Once the employee has agreed in principle to move, the most important step you as the employer can take is to ensure that all the terms associated with the move are properly recorded and agreed. It's surprising how often such things are left to the joint good faith of the parties and rather less of a surprise how often that turns out to have been a mistake. There is no substitute for a proper written relocation agreement, especially where the relocation is overseas.
Terms to consider in such a case include:
- What currency will be used for the employee’s pay? Will he/she and/or the employer have any protection against exchange rate or cost of living fluctuations which may greatly affect the value of his salary to him or the cost of it to the employer?
- What expatriate benefits will they receive? Common provisions include tax equalisation, tax advice costs, housing, car, schooling, accommodation, the maintenance of NI and/or contributions in the UK, home flight costs and international-level insurances. If the relocation is extended, at what point does the employee move to a local package and lose some or all of these?
- How long is the relocation for? If notice can be given to terminate it before the scheduled end, how long? Does that also end the overall employment relationship?
- Especially if the relocation is to a separate group company, how far will the employee be bound by the rules of the local workplace and how far by those of his original workplace? Where there is the potential for inadvertent offence as a result of religious or cultural sensitivities, it may be wise to consider cultural awareness training pre-departure to minimise the risk of claims. Administratively, who will be responsible for performance management and appraisals, to whom should grievances be brought, how is sickness absence monitored? What rights and responsibilities will the employee have? If he/she is a sole representative or agent overseas, what are the limits on his/her authorities?
- On the assumption that the employer pays the relocation costs out, are there any limits on its obligation to repatriate the employee when the arrangement ends? Would it still be willing to meet those costs if he resigns voluntarily or is dismissed for gross misconduct? If the employee resigns as soon as relocated, would you seek any reimbursement of the initial costs, perhaps on a sliding scale?

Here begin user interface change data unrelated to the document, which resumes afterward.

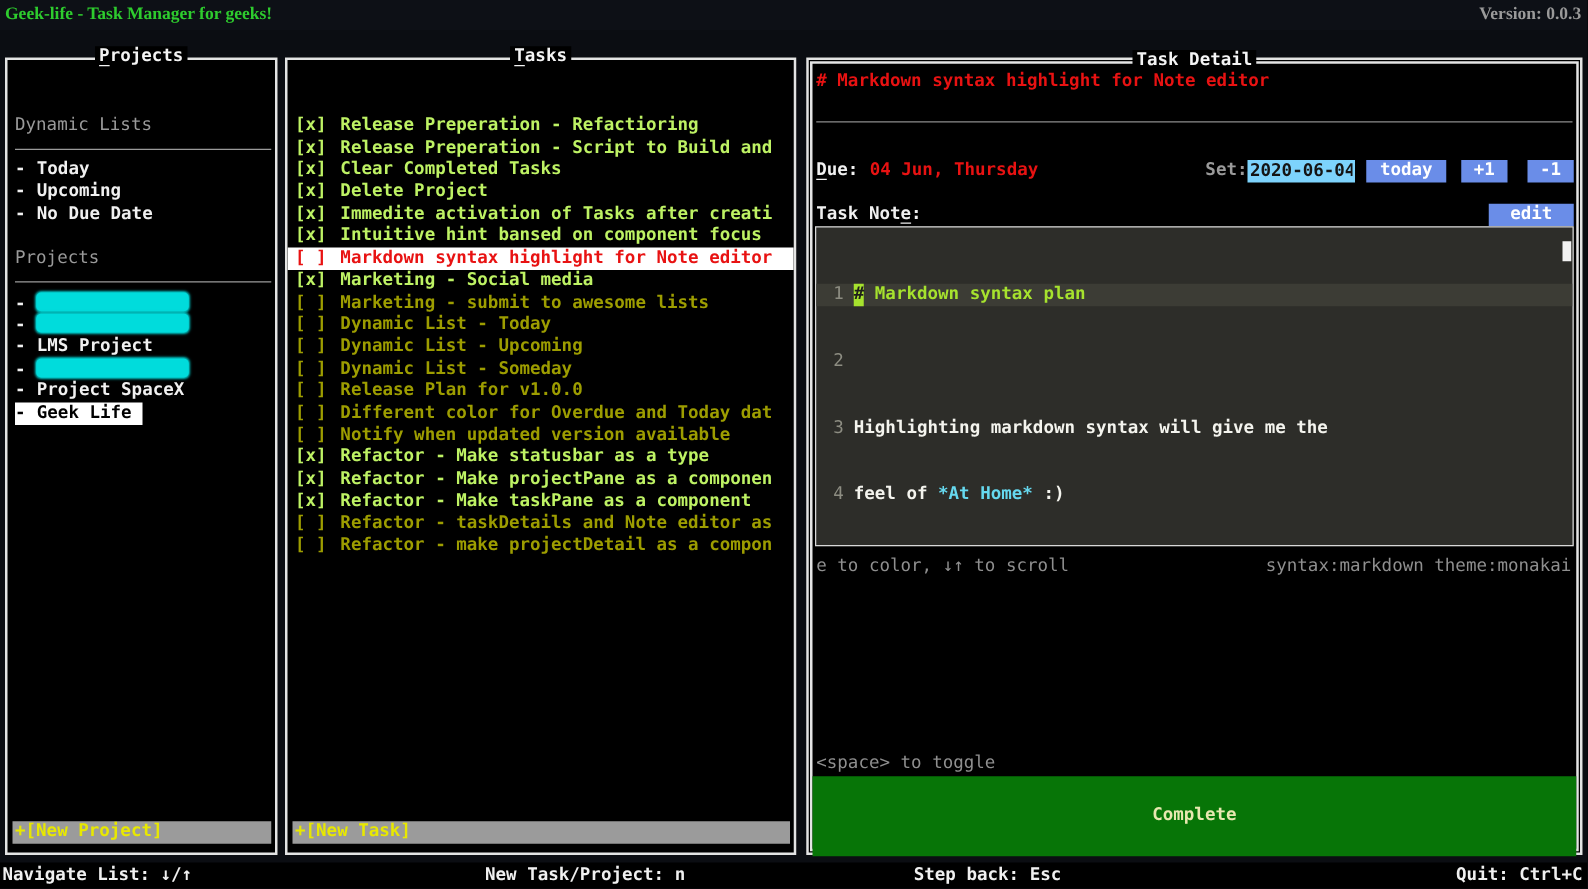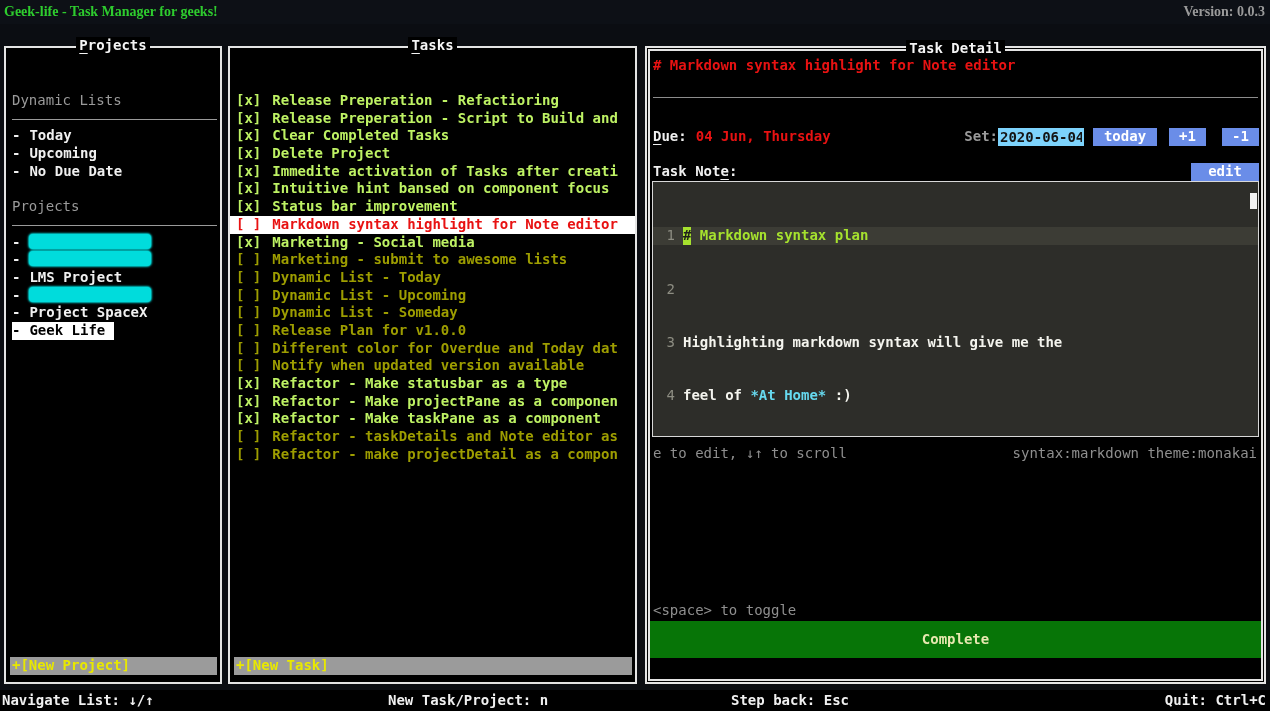--- a/index.html
+++ b/index.html
@@ -90,21 +90,21 @@
   .cursor-block { background:#a6e22e; color:#1f1f1a; }
   .md-heading { color:#a6e22e; }
   .md-em { color:#66d9ef; }
   .ed-scroll-thumb { position:absolute; right:1px; top:11px; width:7px; height:16px; background:#f2f2f2; }
 
   .ed-hints { left:3px; right:4px; top:394px; display:flex; color:#8f8f8f; font-weight:400; }
   .ed-hint-right { margin-left:auto; }
 
   .toggle-hint { left:3px; top:551px; color:#8f8f8f; font-weight:400; }
   .complete-btn {
-    left:0; right:0; top:570px; height:37px; background:#077507;
+    left:0; right:0; top:570px; height:64px; background:#077507;
     display:flex; align-items:center; justify-content:center; color:#e8e8b0; cursor:pointer;
   }
 
   
   .statusbar { position:absolute; left:0; bottom:0; width:100%; height:21px; background:#000; }
   .sb { position:absolute; top:2px; white-space:pre; }
   .sb-nav  { left:2px; }
   .sb-new  { left:388px; }
   .sb-back { left:731px; }
   .sb-quit { right:4px; }
@@ -171,21 +171,20 @@
         <div class="trow done"><span class="chk">[x]</span><span class="tlabel">Release Preperation - Script to Build and</span></div>
 
         <div class="trow done"><span class="chk">[x]</span><span class="tlabel">Clear Completed Tasks</span></div>
 
         <div class="trow done"><span class="chk">[x]</span><span class="tlabel">Delete Project</span></div>
 
         <div class="trow done"><span class="chk">[x]</span><span class="tlabel">Immedite activation of Tasks after creati</span></div>
 
         <div class="trow done"><span class="chk">[x]</span><span class="tlabel">Intuitive hint bansed on component focus</span></div>
 
-        <div class="trow done"><span class="chk">[x]</span><span class="tlabel">Status bar improvement</span></div>
 
         <div class="trow selected"><span class="chk">[ ]</span><span class="tlabel">Markdown syntax highlight for Note editor</span></div>
 
         <div class="trow done"><span class="chk">[x]</span><span class="tlabel">Marketing - Social media</span></div>
 
         <div class="trow pending"><span class="chk">[ ]</span><span class="tlabel">Marketing - submit to awesome lists</span></div>
 
         <div class="trow pending"><span class="chk">[ ]</span><span class="tlabel">Dynamic List - Today</span></div>
 
         <div class="trow pending"><span class="chk">[ ]</span><span class="tlabel">Dynamic List - Upcoming</span></div>
@@ -242,21 +241,21 @@
       
       
       
       
       
       
       <div class="ed-scroll-thumb"></div>
     </div>
 
     <div class="d-abs ed-hints">
-      <span>e to edit, ↓↑ to scroll</span>
+      <span>e to color, ↓↑ to scroll</span>
       <span class="ed-hint-right">syntax:markdown theme:monakai</span>
     </div>
 
     <div class="d-abs toggle-hint">&lt;space&gt; to toggle</div>
     <div class="d-abs complete-btn">Complete</div>
   </div>
 
   <div class="statusbar">
     <span class="sb sb-nav">Navigate List: ↓/↑</span>
     <span class="sb sb-new">New Task/Project: n</span>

- Making the arrangement conditional upon the employee having and maintaining the necessary immigration consents for the country in question. Do you need legal advice from that jurisdiction about this or concerning permissible forms of contract? What will be the law governing the contract of the relocated employee – the home country’s or the host’s?
- What level of commitment is to be given that at the end of the relocation there will be the old job or some other slot available back at base? If there is no guarantee, what arrangements would apply should there be no role for the employee at that time? Is there any trial period within which either party can re-wind the clock and reverse the relocation, or once moved, is that it?
Most of these terms apply particularly to overseas relocations, but it can readily be seen that some would be applicable on a smaller scale within the scope of a mobility clause limited to an area or city – who pays any extra travel costs, is the working day shortened to take account of extra travel time, what is the impact on childcare arrangements, what contribution would be made to any property sale and purchase or removal costs, etc?